Michel Piccoli karısı Lea Massari’yi sevgilisi Romy Schneider uğruna terk etmiştir. Bir trafik kazası geçirip öldüğünde (ki film, bu kazanın acıtıcı görüntüleriyle başlar) hastaneye gelen karısına eşyaları teslim edilir. Aralarında sevgiliye yazılmış bir mektup vardır: Kendisine aşkla bağlı genç kadına, karısına dönmeye karar verdiğini yazmıştır... Kalbi kırık eş bu mektupla kaybının acısını hafifletemese de buruk bir sevinç yaşarken, gözyaşları içinde hastaneye koşarak gelen genç kadını görür. Soylu bir davranışla mektubu ondan saklar ki daha fazla üzülmesin…

Kırıntı sözcüğünün peşine takılınca Grimm Kardeşler’in ünlü masalı da yerleşmişti aklıma; hani o umut kırıntılarının olduğu. Mutlaka okumuşsunuzdur, ama onu da özetleyeyim:

Bir zamanlar Hansel ve Gretel adında iki kardeş varmış. Anneleri onlar daha bebekken ölmüş. Oduncu olan babaları, anneleri öldükten birkaç yıl sonra tekrar evlenmiş. Oduncunun yeni karısı hali vakti yerinde bir aileden geliyormuş. Ormanın kıyısında virane bir kulübede oturmaktan ve kıt kanaat yaşamaktan nefret ediyormuş. Üstelik üvey çocuklarını da hiç sevmiyormuş.
Hansel ve Gretel çok soğuk bir kış gecesi, yataklarına yatmış uyumaya hazırlanırken, üvey annelerinin babalarına, “Çok az yiyeceğimiz kaldı. Eğer bu çocuklardan kurtulmazsak, hepimiz açlıktan öleceğiz” dediğini duymuşlar.

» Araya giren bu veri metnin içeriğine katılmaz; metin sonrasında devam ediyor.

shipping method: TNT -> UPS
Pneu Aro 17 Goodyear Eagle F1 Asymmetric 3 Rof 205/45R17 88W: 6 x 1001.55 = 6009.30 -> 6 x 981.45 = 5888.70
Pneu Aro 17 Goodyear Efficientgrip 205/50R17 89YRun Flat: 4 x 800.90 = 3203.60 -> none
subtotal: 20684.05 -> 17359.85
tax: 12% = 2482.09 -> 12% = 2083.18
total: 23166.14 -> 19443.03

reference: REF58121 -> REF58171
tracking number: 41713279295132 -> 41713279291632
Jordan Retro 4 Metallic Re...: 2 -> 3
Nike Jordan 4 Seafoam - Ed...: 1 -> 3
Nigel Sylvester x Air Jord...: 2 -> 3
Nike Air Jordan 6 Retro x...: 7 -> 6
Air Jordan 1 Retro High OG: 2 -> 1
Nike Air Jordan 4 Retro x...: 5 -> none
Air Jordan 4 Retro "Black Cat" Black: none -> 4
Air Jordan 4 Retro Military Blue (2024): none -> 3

Babaları bağırarak karşı çıkmış. “Tartışmaya gerek yok” demiş karısı. “Ben kararımı verdim. Yarın onları ormana götürüp bırakacağız.”

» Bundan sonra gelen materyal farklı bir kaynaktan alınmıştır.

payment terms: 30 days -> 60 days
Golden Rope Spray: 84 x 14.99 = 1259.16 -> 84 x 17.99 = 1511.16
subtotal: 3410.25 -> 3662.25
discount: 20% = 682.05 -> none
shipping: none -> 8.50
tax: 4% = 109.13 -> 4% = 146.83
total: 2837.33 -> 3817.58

“Endişe etme” diyerek kardeşini teselli etmiş Hansel, “evin yolunu buluruz.” Sabah ormana doğru yürürlerken, akşam yemeğinden cebine sakladığı kuru ekmeğin kırıntılarını yere saçıp arkasında bir iz bırakmış.

Öğleye doğru babaları üvey anneleriyle birlikte çocukları bırakıp gitmiş. Onların geri dönmediklerini görünce Hansel ve Gretel sabırla ayın doğup yollarını aydınlatmasını beklemişler. Ancak, eve dönüş yoluna çıktıklarında geride bıraktıkları kırıntıları bulamamışlar. Çünkü kuşlar bütün ekmek kırıntılarını yiyip bitirmişler.

Çocuklar kaybolmuşlar. Ormanda, üç gün üç gece, aç açına ve korkudan titreyerek dolanıp durmuşlar. Üçüncü gün, bir ağacın dalında kar beyazı bir kuş görmüşler. Kuş onlara güzel sesiyle şarkılar söylemiş. Onlar da açlıklarını unutup kuşun peşine düşmüşler. Kuş onları tuhaf bir evin önüne getirmiş. Bu evin duvarları ekmekten, çatısı pastadan ve pencereleri şekerdenmiş…

Sonrasını bilenler, bilmeyenlere anlatsın…

Kırıntılar ne kadar önemli?! Bizler o hayat, o umut kırıntılarının peşindeyiz… Onlara ihtiyacımız var… Bir teselliyle bitirelim yazımızı:

Sabırla attığımız kırıntıları, o umut kırıntılarını kuşlar yiyorsa iyimser olabiliriz yine faydalı bir şeyler oluyor demektir!